Una nota di merito va al capitolo Lucia dice di no. Verso la fine del romanzo, c’è uno scambio di battute tra Lucia e Renzo ed è proprio la nostra eroina che ricorda a Renzo che lei non se l’è andata mica a cercare. Lucia Mondella, personaggio che vive nel 1600, in un’epoca paternalistica, sottolinea – con un velo d’ironia – che, nonostante tutto, è stata padrona di sé stessa fino alla fine: «Lucia, con il suo controllatissimo fastidio, dice inoltre che lo status di donna richiede un’autodeterminazione più ampia: quella che deve superare il ricatto sessista e quella che deve superare il ricatto affettivo. Lucia Mondella, chiude I Promessi Sposi ponendo una questione strepitosamente attuale. Spiega cioè che l’indossare una minigonna non autorizza lo stupro. Che l’essere donna non corrisponde automaticamente all’essere preda.» Innumerevoli volte dovremmo riprendere in mano i classici, sfogliarli, rileggerli totalmente o parzialmente perché classico non significa vecchio. Lo aveva scritto già Calvino e ce lo ricorda Marcello Fois.

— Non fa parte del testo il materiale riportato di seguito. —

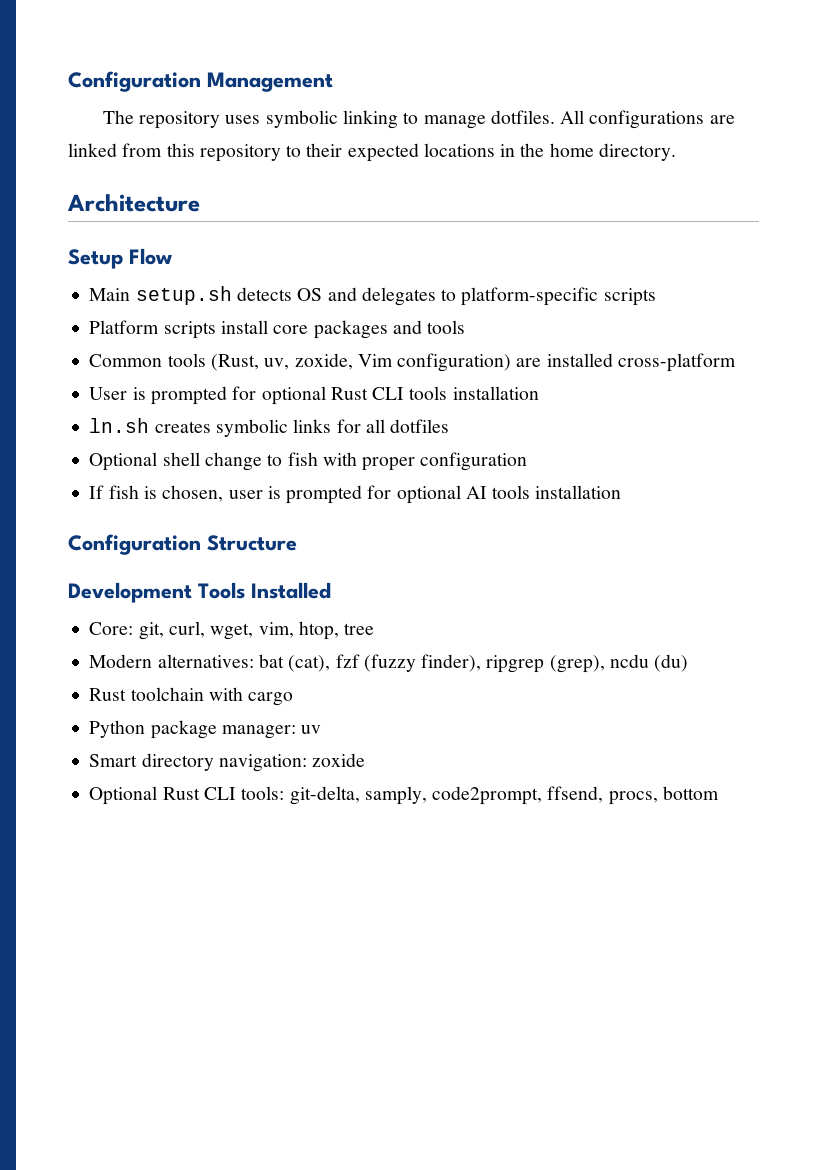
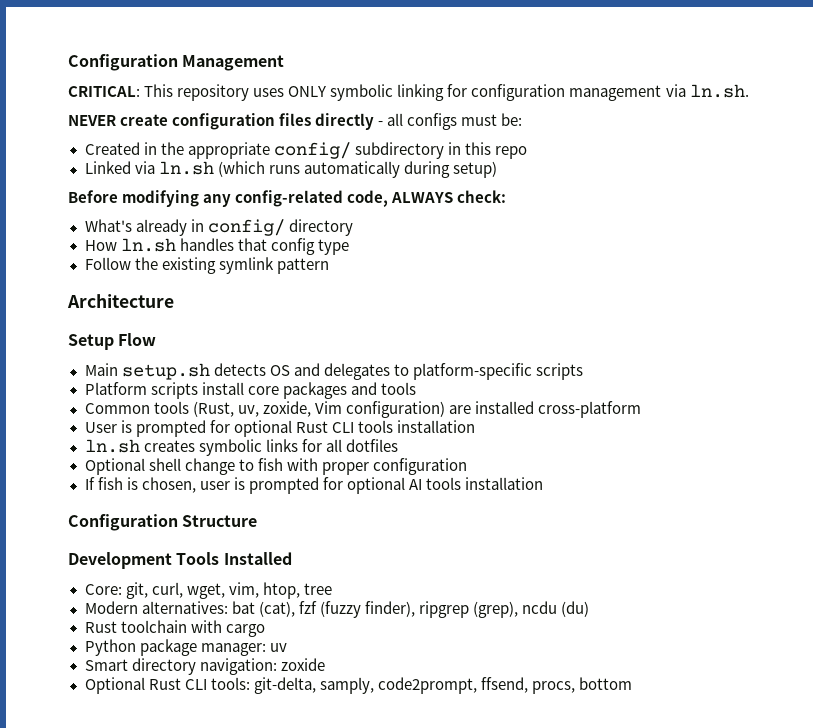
- The repository uses symbolic linking to manage dotfiles. All configurations are linked from this repository to their expected locations in the home directory.
+ CRITICAL: This repository uses ONLY symbolic linking for configuration management via ln.sh.
+ NEVER create configuration files directly - all configs must be:
+ Created in the appropriate config/ subdirectory in this repo
+ Linked via ln.sh (which runs automatically during setup)
+ Before modifying any config-related code, ALWAYS check:
+ What's already in config/ directory
+ How ln.sh handles that config type
+ Follow the existing symlink pattern

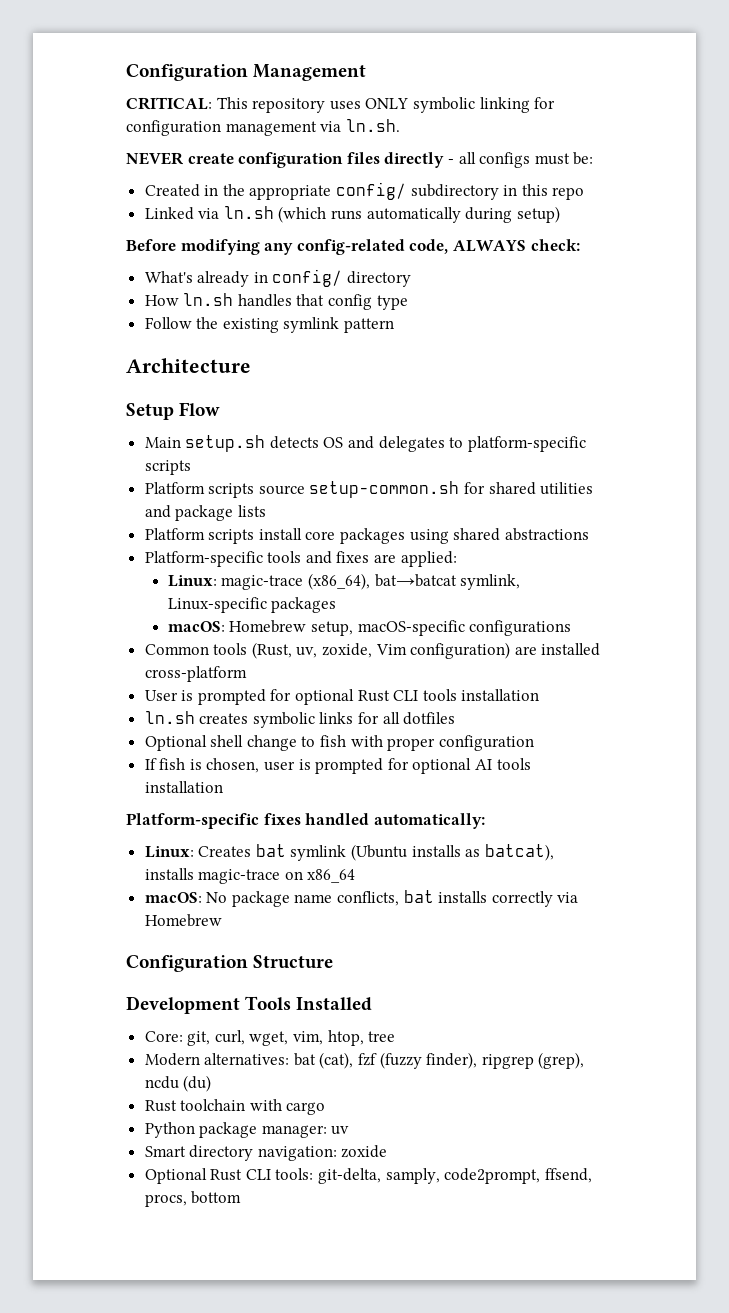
+ Platform scripts source setup-common.sh for shared utilities and package lists
- Platform scripts install core packages and tools
+ Platform scripts install core packages using shared abstractions
+ Platform-specific tools and fixes are applied:
+ Linux: magic-trace (x86_64), bat→batcat symlink, Linux-specific packages
+ macOS: Homebrew setup, macOS-specific configurations
+ Platform-specific fixes handled automatically:
+ Linux: Creates bat symlink (Ubuntu installs as batcat), installs magic-trace on x86_64
+ macOS: No package name conflicts, bat installs correctly via Homebrew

«Leggere un classico è come visitare i sotterranei di una città. In superficie, alla luce del sole, si stratifica il mutamento, ma là sotto, nel sistema circolatorio, si può individuare l’articolazione delle fondamenta, affascinanti, labirintiche, semplificate e sostanziali, come le sinopie sotto gli affreschi.» (Marcello Fois)

Ci vorrebbero più libri di questo genere per non dimenticare l’importanza e la forza della letteratura, Renzo, Lucia e io è una lezione divertente di cento pagine, una lezione molto simile a quelle a cui ho assistito e, per questo, ve lo consiglio vivamente.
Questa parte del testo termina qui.